• **Task brief**: Set down exactly the entries below, beginning at their first line and ending at the line with "total: 303.76 -> 282.72".

• **Given records**:
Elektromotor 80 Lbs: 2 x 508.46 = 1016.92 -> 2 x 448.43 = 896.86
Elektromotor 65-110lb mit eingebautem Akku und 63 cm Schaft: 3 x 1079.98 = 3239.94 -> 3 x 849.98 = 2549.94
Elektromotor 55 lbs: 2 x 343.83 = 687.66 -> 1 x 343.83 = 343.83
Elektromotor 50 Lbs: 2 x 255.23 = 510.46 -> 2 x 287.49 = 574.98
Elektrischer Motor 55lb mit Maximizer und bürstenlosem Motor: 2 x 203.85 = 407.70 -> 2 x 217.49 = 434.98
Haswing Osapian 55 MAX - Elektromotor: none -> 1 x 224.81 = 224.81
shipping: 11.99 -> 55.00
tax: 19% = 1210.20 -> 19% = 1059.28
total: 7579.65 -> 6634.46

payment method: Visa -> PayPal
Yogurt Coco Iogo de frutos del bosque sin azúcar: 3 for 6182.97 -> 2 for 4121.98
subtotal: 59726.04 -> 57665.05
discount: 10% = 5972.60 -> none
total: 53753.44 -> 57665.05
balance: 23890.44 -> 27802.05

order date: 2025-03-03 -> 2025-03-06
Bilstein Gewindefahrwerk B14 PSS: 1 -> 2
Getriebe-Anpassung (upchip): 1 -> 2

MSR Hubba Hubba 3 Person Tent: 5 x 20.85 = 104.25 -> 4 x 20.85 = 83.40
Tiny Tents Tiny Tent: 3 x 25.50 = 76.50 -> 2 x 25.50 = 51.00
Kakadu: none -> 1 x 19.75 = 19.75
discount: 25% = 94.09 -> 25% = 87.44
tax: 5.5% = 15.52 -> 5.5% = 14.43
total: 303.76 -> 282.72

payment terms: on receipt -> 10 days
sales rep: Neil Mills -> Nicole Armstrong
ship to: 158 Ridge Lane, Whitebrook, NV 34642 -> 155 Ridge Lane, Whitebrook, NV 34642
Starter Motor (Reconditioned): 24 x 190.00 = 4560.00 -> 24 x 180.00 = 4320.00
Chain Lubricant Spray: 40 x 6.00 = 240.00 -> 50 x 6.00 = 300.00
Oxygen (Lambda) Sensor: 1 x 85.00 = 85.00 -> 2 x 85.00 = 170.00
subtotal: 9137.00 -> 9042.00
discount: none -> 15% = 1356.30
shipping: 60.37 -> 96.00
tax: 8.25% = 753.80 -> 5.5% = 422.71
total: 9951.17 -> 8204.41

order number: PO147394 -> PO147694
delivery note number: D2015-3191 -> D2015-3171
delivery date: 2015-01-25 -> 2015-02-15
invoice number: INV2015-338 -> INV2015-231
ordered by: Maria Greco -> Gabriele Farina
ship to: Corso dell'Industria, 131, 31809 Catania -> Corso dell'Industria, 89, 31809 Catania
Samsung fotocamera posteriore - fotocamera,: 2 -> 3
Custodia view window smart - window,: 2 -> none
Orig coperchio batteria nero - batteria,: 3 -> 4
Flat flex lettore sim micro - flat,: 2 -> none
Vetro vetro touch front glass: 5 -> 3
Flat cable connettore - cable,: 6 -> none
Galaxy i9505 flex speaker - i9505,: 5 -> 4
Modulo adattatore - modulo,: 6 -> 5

• **Solution to this exercise**:
Elektromotor 80 Lbs: 2 x 508.46 = 1016.92 -> 2 x 448.43 = 896.86
Elektromotor 65-110lb mit eingebautem Akku und 63 cm Schaft: 3 x 1079.98 = 3239.94 -> 3 x 849.98 = 2549.94
Elektromotor 55 lbs: 2 x 343.83 = 687.66 -> 1 x 343.83 = 343.83
Elektromotor 50 Lbs: 2 x 255.23 = 510.46 -> 2 x 287.49 = 574.98
Elektrischer Motor 55lb mit Maximizer und bürstenlosem Motor: 2 x 203.85 = 407.70 -> 2 x 217.49 = 434.98
Haswing Osapian 55 MAX - Elektromotor: none -> 1 x 224.81 = 224.81
shipping: 11.99 -> 55.00
tax: 19% = 1210.20 -> 19% = 1059.28
total: 7579.65 -> 6634.46

payment method: Visa -> PayPal
Yogurt Coco Iogo de frutos del bosque sin azúcar: 3 for 6182.97 -> 2 for 4121.98
subtotal: 59726.04 -> 57665.05
discount: 10% = 5972.60 -> none
total: 53753.44 -> 57665.05
balance: 23890.44 -> 27802.05

order date: 2025-03-03 -> 2025-03-06
Bilstein Gewindefahrwerk B14 PSS: 1 -> 2
Getriebe-Anpassung (upchip): 1 -> 2

MSR Hubba Hubba 3 Person Tent: 5 x 20.85 = 104.25 -> 4 x 20.85 = 83.40
Tiny Tents Tiny Tent: 3 x 25.50 = 76.50 -> 2 x 25.50 = 51.00
Kakadu: none -> 1 x 19.75 = 19.75
discount: 25% = 94.09 -> 25% = 87.44
tax: 5.5% = 15.52 -> 5.5% = 14.43
total: 303.76 -> 282.72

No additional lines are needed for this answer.